项目作者: oneTimePad

项目描述 :
A framework for making RL easy!
高级语言: Python
项目地址: git://github.com/oneTimePad/advantage.git
创建时间: 2018-06-24T17:19:41Z
项目社区:https://github.com/oneTimePad/advantage

开源协议:

下载


advantage



Named after the RL “advantage” function, advantage is a TensorFlow-based Reinforcement Learning Framework. This framework allows for easy deployment of various RL algorithms, both discrete (i.e. Atari games) and continuous (i.e. Robotics) action-space models, with a little amount of coding. advantage is compatable with OpenAI Gym.
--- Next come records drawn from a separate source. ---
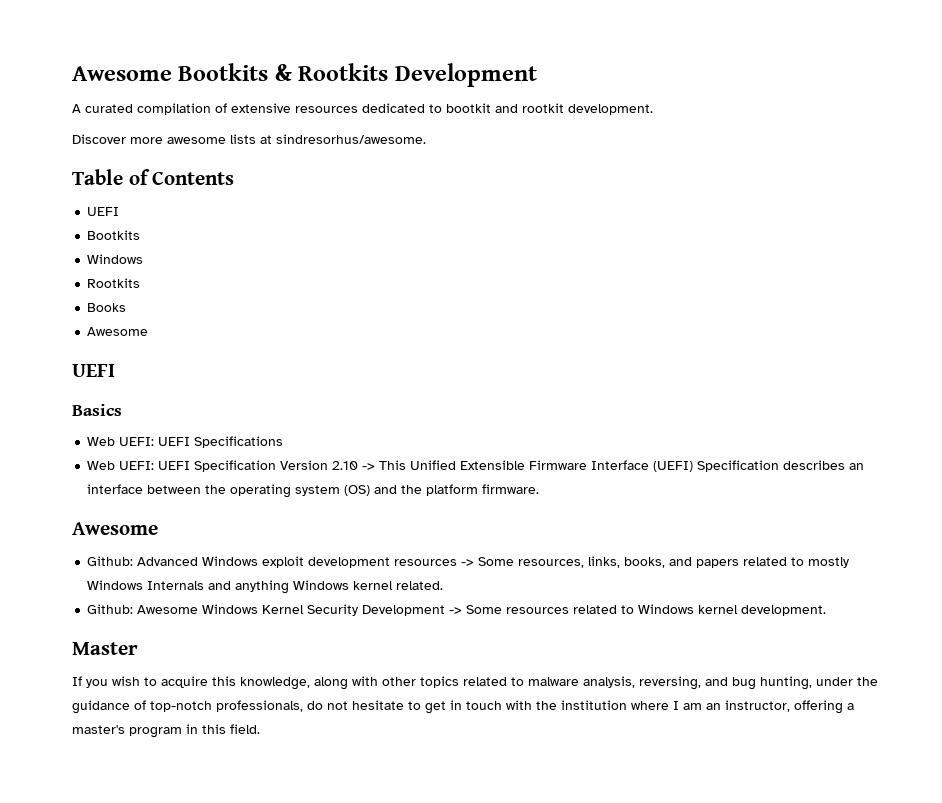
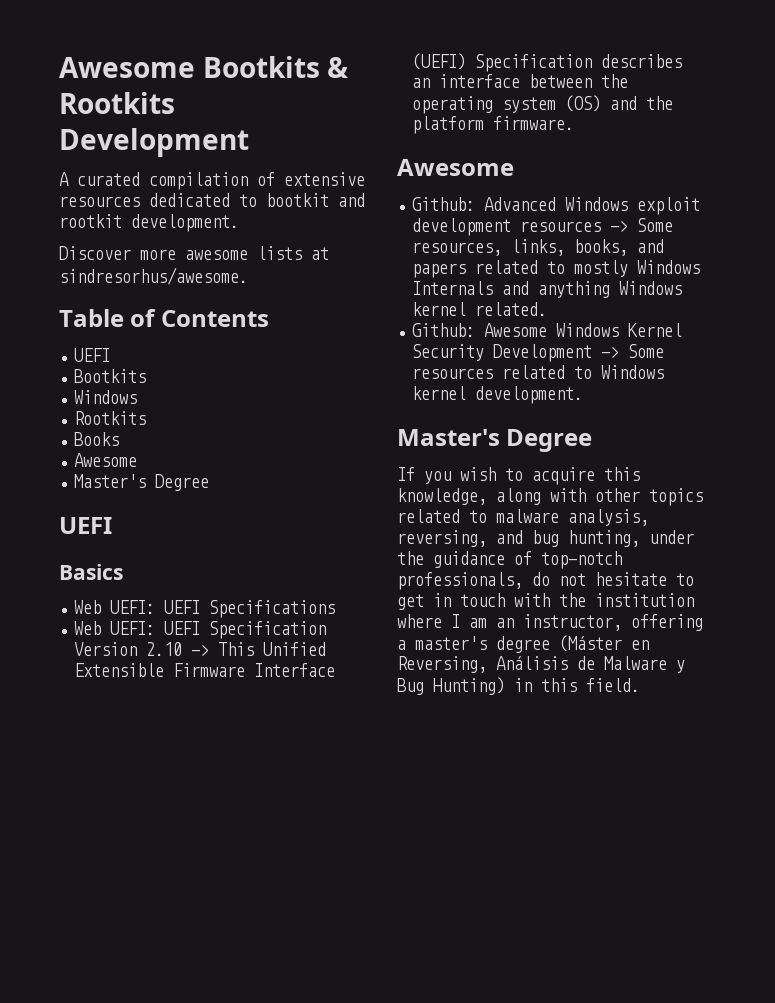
  Books
  Awesome
+ Master's Degree
  Github: Awesome Windows Kernel Security Development -> Some resources related to Windows kernel development.
- Master
+ Master's Degree
- If you wish to acquire this knowledge, along with other topics related to malware analysis, reversing, and bug hunting, under the guidance of top-notch professionals, do not hesitate to get in touch with the institution where I am an instructor, offering a master's program in this field.
+ If you wish to acquire this knowledge, along with other topics related to malware analysis, reversing, and bug hunting, under the guidance of top-notch professionals, do not hesitate to get in touch with the institution where I am an instructor, offering a master's degree (Máster en Reversing, Análisis de Malware y Bug Hunting) in this field.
Users can develop simulators using OpenAI Gym, and then simply using configuration files, train their models in the simulator. Trained models can then be easily deployed using TensorFlow protobufs. advantage’s goal is to implement the common paradigms of Reinforcement Learning to take advantage of code reuse when implementing models; this allows for new models to be added to the framework with ease.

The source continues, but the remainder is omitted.